--- START ---

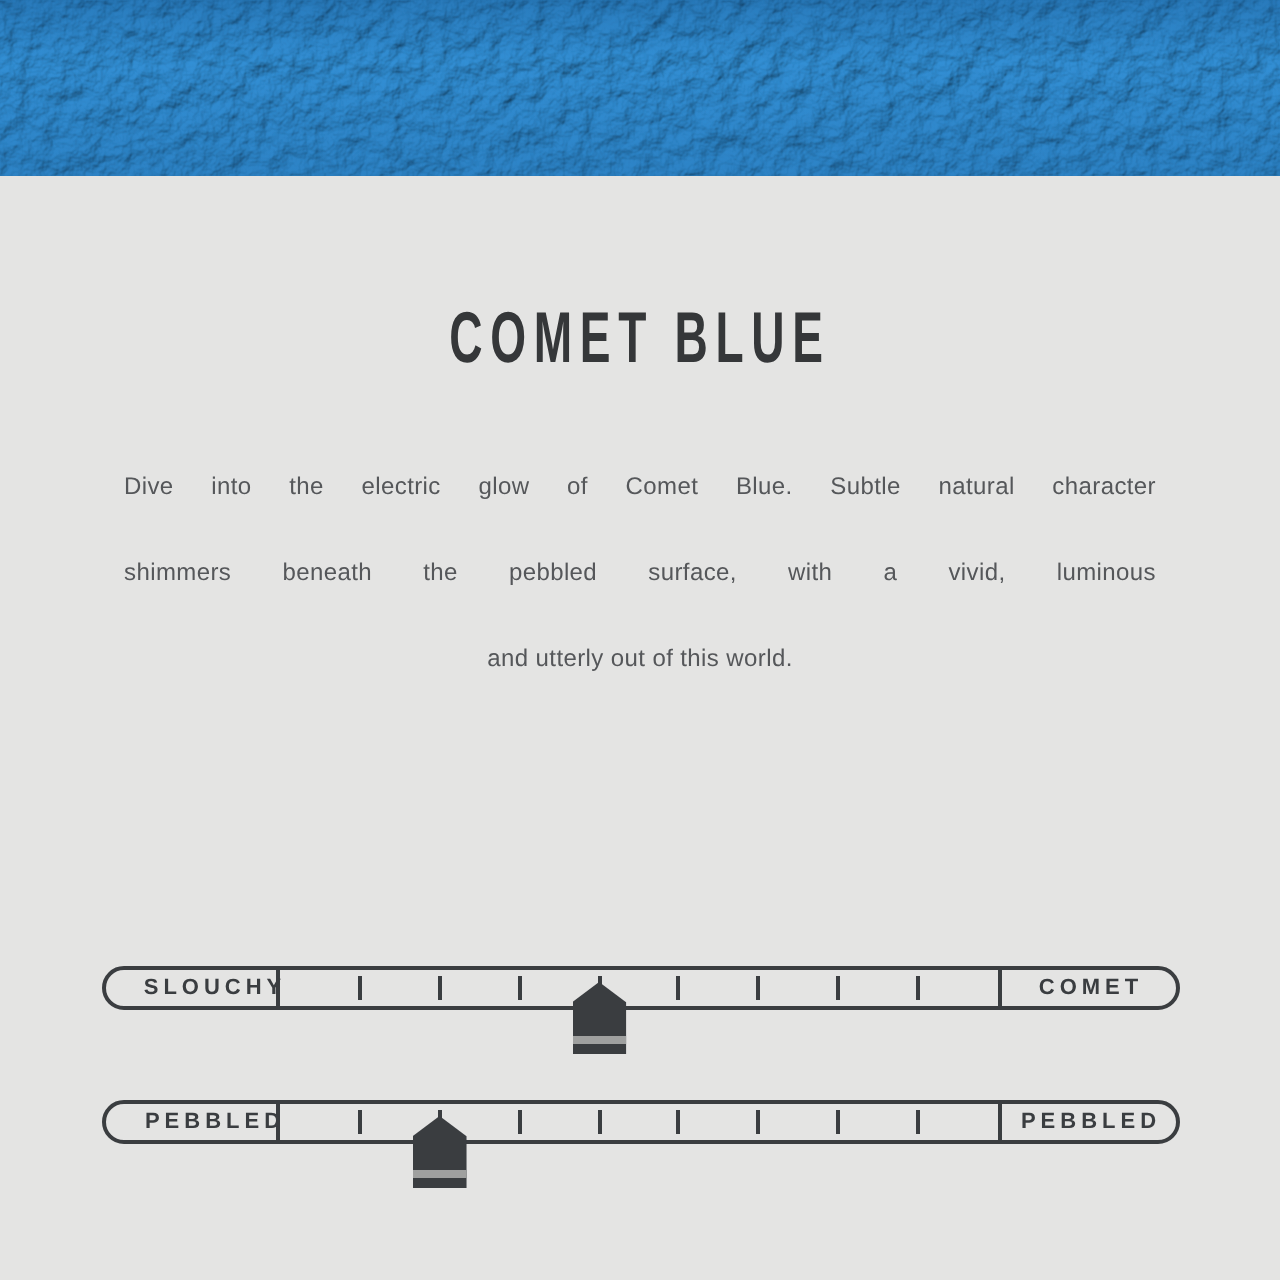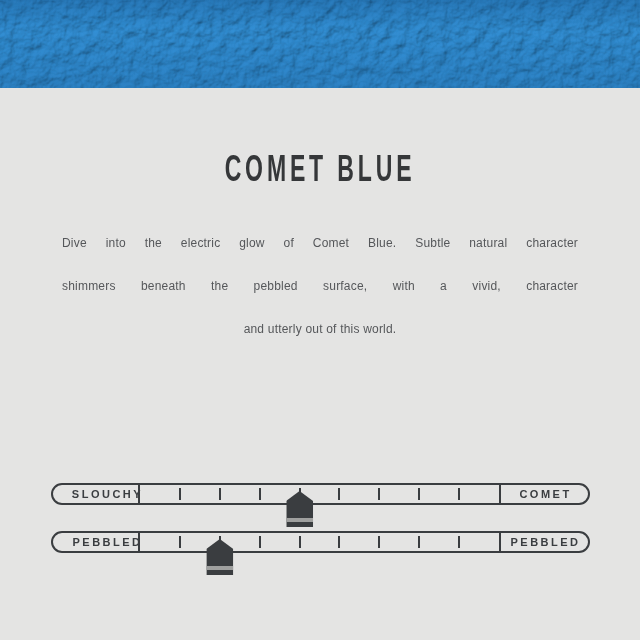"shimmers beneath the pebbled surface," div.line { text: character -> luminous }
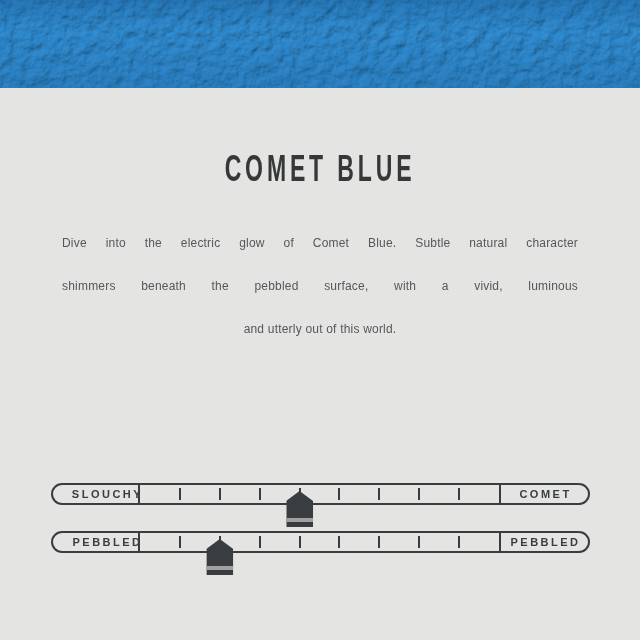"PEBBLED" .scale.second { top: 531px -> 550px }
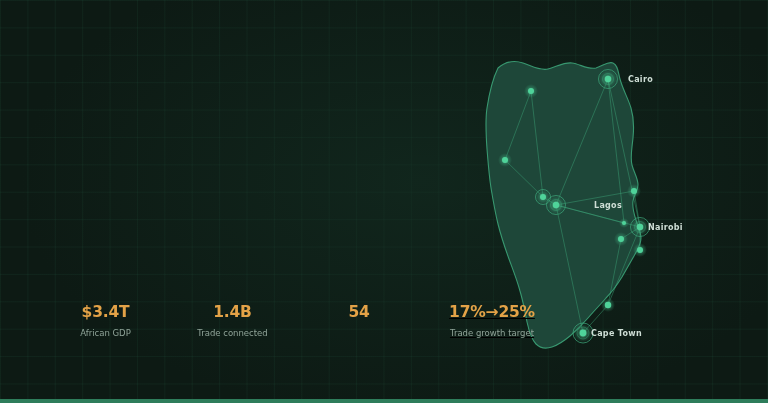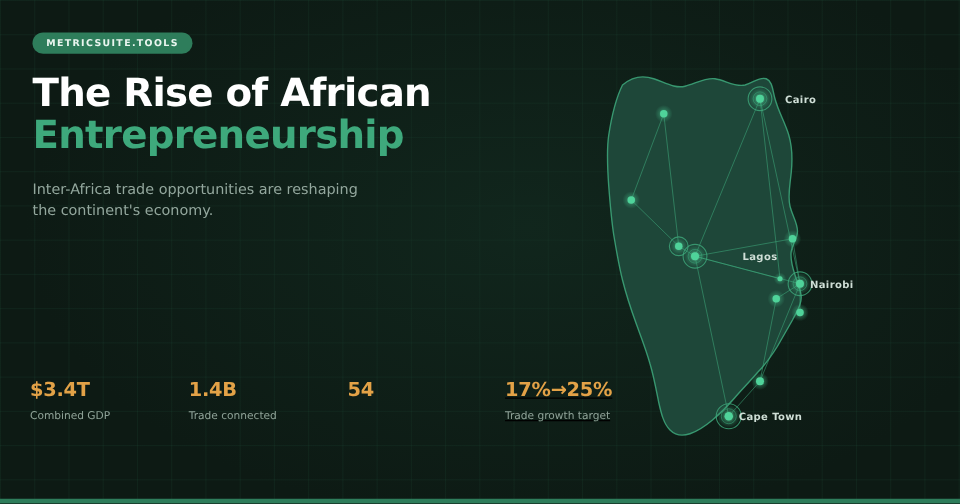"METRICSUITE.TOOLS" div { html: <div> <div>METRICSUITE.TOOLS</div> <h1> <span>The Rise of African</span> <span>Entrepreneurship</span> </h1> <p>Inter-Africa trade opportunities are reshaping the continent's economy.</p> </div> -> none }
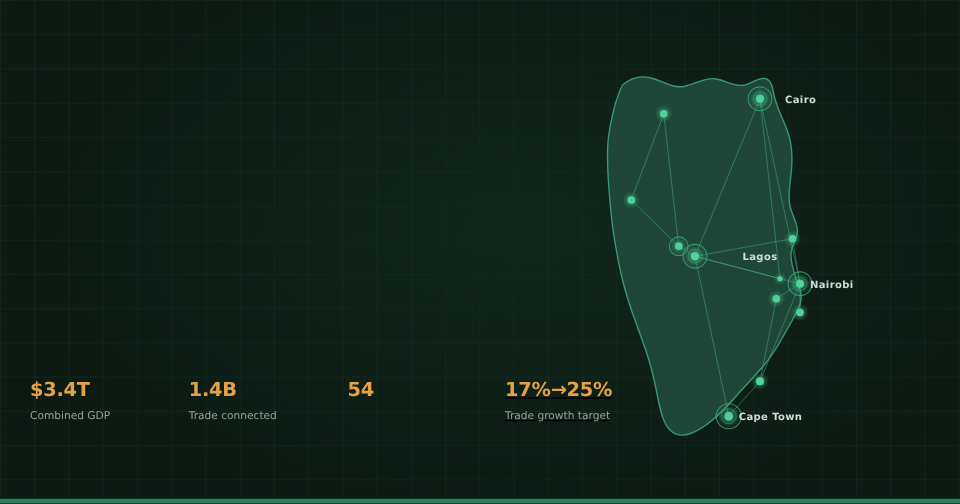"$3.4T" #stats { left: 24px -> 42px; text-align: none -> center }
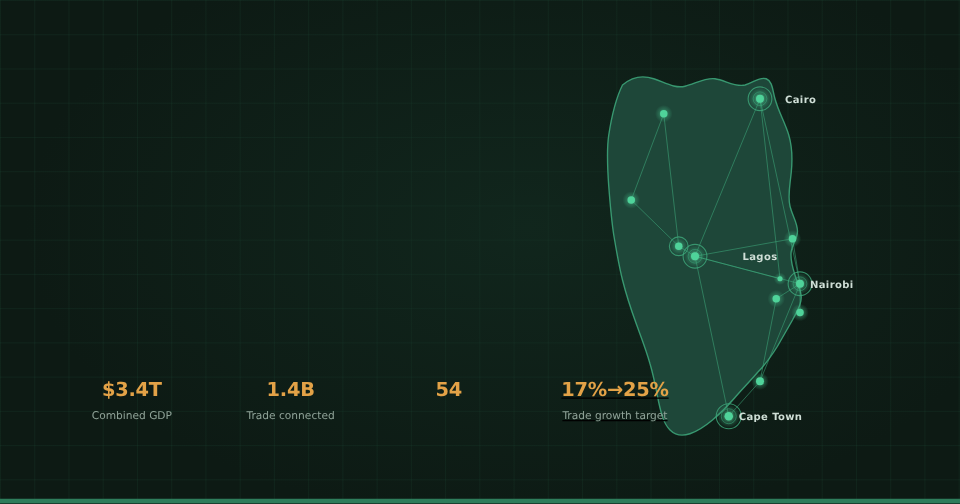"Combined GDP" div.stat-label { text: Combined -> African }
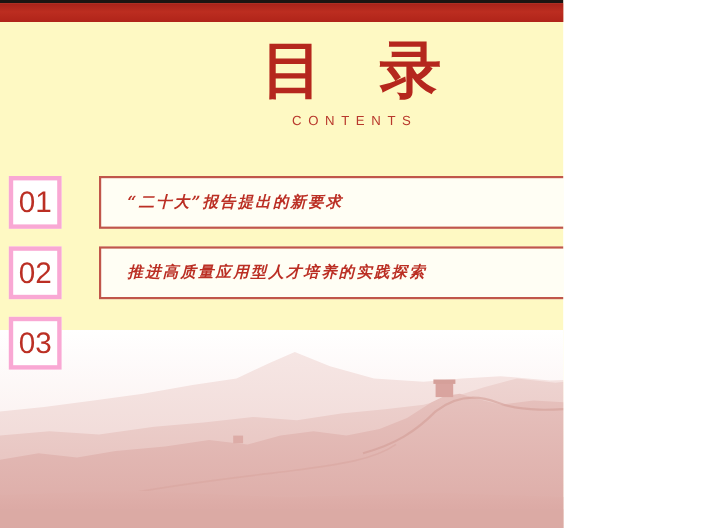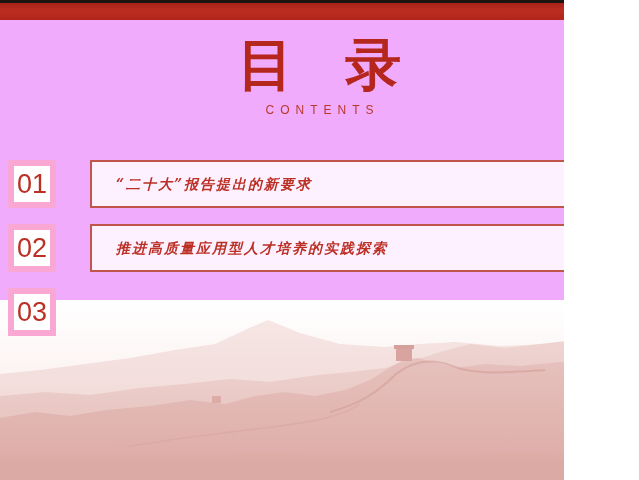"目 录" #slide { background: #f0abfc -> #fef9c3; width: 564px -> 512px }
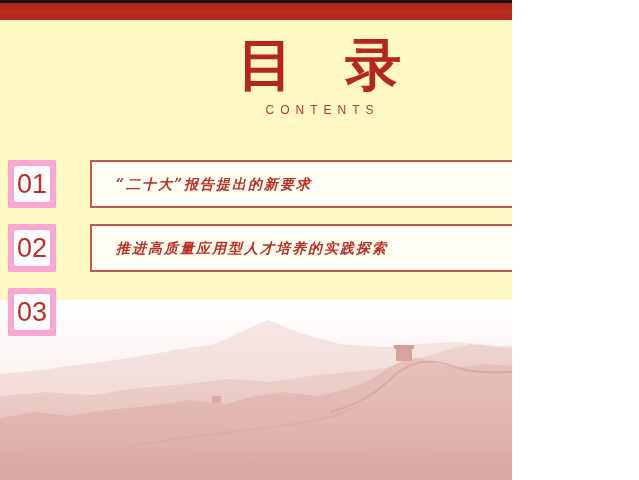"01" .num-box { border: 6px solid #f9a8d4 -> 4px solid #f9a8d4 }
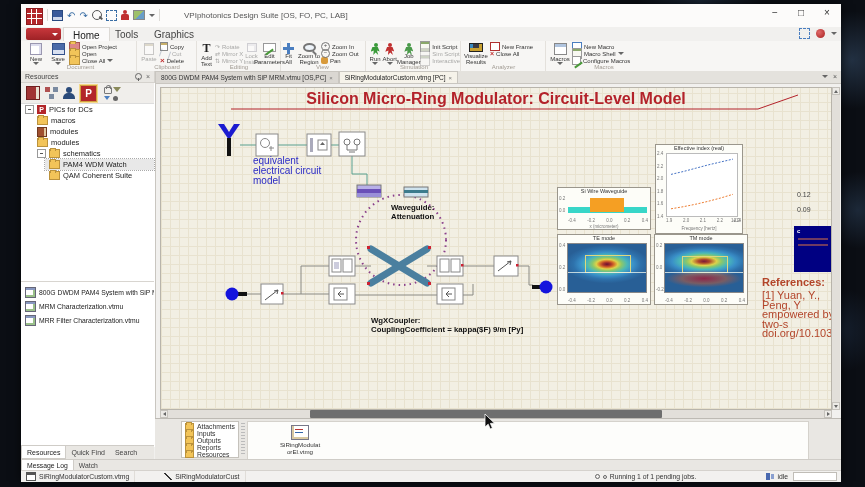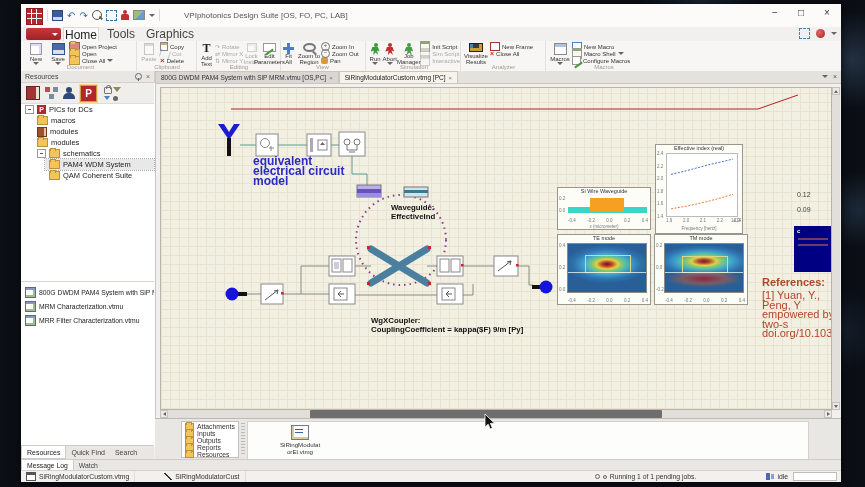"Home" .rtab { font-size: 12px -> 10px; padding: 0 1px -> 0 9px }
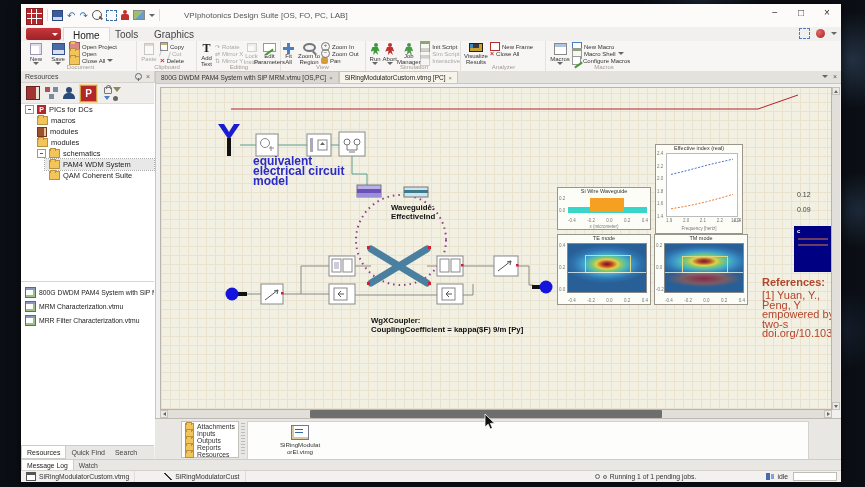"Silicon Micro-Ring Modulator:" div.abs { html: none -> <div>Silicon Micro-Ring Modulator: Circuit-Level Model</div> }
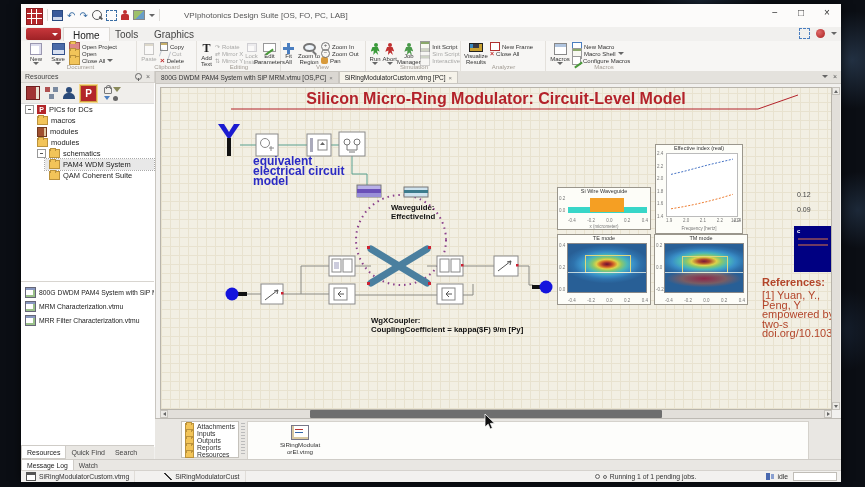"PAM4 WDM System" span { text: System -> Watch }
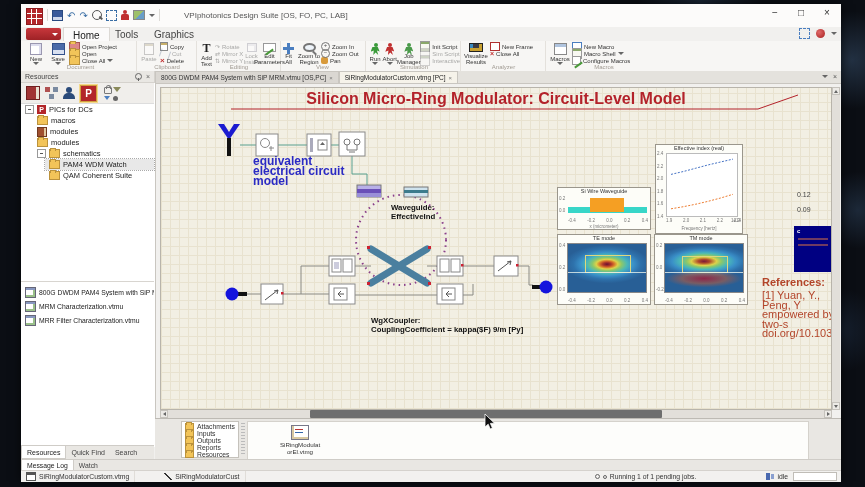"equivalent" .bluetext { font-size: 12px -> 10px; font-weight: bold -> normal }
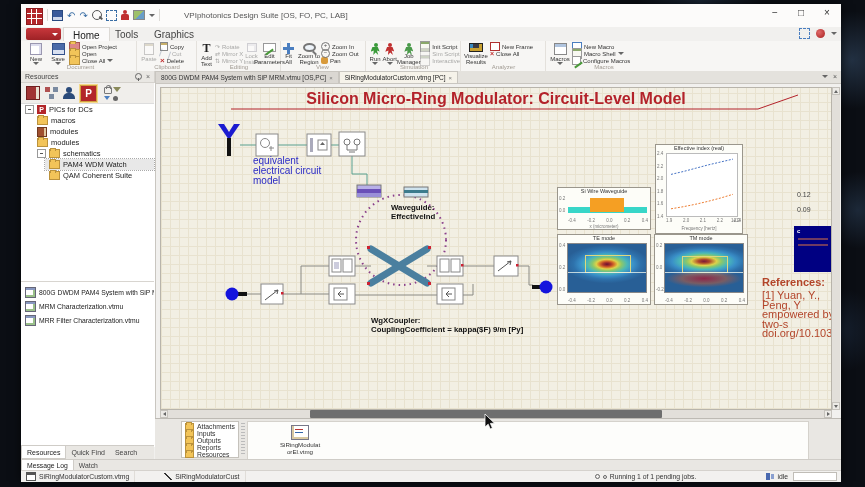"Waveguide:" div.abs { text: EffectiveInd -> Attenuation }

--- END ---

Your instructions »
Skipping any pictures, transcribe the full listing exactly.

Solution to the problem »
"shimmers beneath the pebbled surface," div.line { text: character -> luminous }
"PEBBLED" .scale.second { top: 531px -> 550px }
"METRICSUITE.TOOLS" div { html: <div> <div>METRICSUITE.TOOLS</div> <h1> <span>The Rise of African</span> <span>Entrepreneurship</span> </h1> <p>Inter-Africa trade opportunities are reshaping the continent's economy.</p> </div> -> none }
"$3.4T" #stats { left: 24px -> 42px; text-align: none -> center }
"Combined GDP" div.stat-label { text: Combined -> African }
"目 录" #slide { background: #f0abfc -> #fef9c3; width: 564px -> 512px }
"01" .num-box { border: 6px solid #f9a8d4 -> 4px solid #f9a8d4 }
"Home" .rtab { font-size: 12px -> 10px; padding: 0 1px -> 0 9px }
"Silicon Micro-Ring Modulator:" div.abs { html: none -> <div>Silicon Micro-Ring Modulator: Circuit-Level Model</div> }
"PAM4 WDM System" span { text: System -> Watch }
"equivalent" .bluetext { font-size: 12px -> 10px; font-weight: bold -> normal }
"Waveguide:" div.abs { text: EffectiveInd -> Attenuation }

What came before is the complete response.